[Change detection outputs]
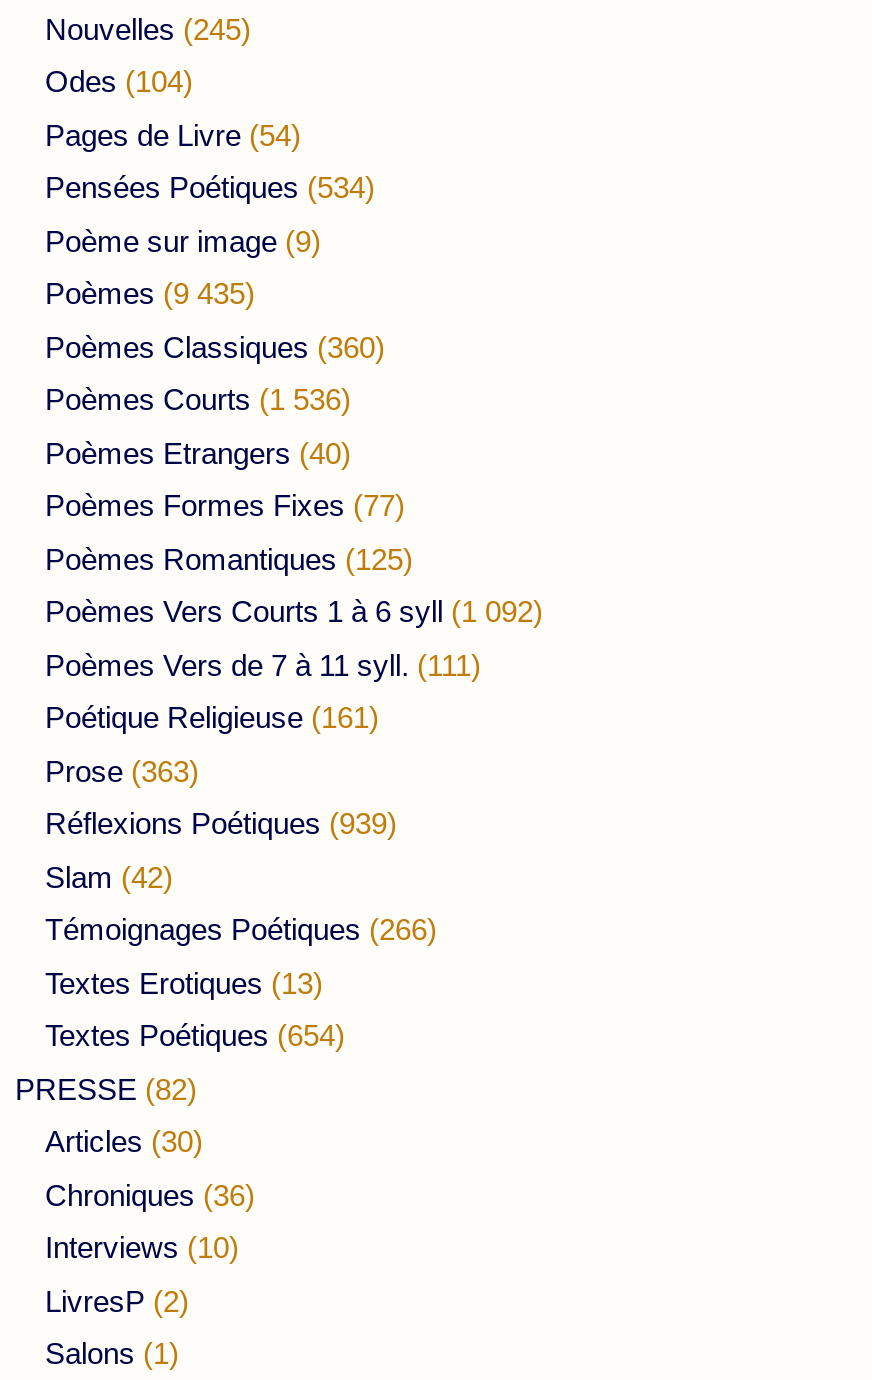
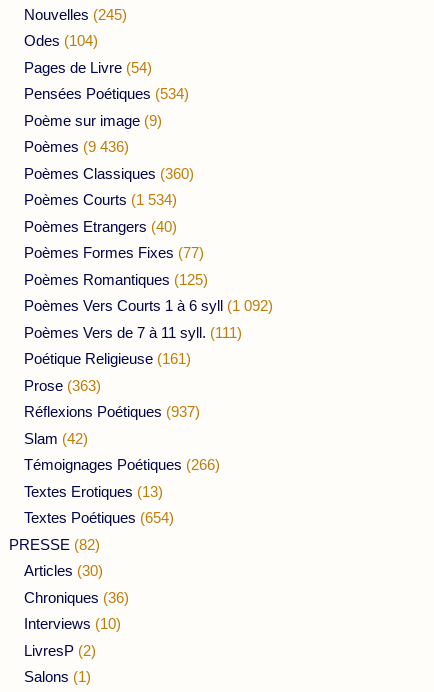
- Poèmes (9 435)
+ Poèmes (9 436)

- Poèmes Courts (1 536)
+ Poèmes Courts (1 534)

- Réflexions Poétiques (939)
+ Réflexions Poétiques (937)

▸ **Instructions to follow**:
Please print all the data above word for word. Pictures should not appear in the copy.

▸ **Completed task**:
- Poèmes (9 435)
+ Poèmes (9 436)

- Poèmes Courts (1 536)
+ Poèmes Courts (1 534)

- Réflexions Poétiques (939)
+ Réflexions Poétiques (937)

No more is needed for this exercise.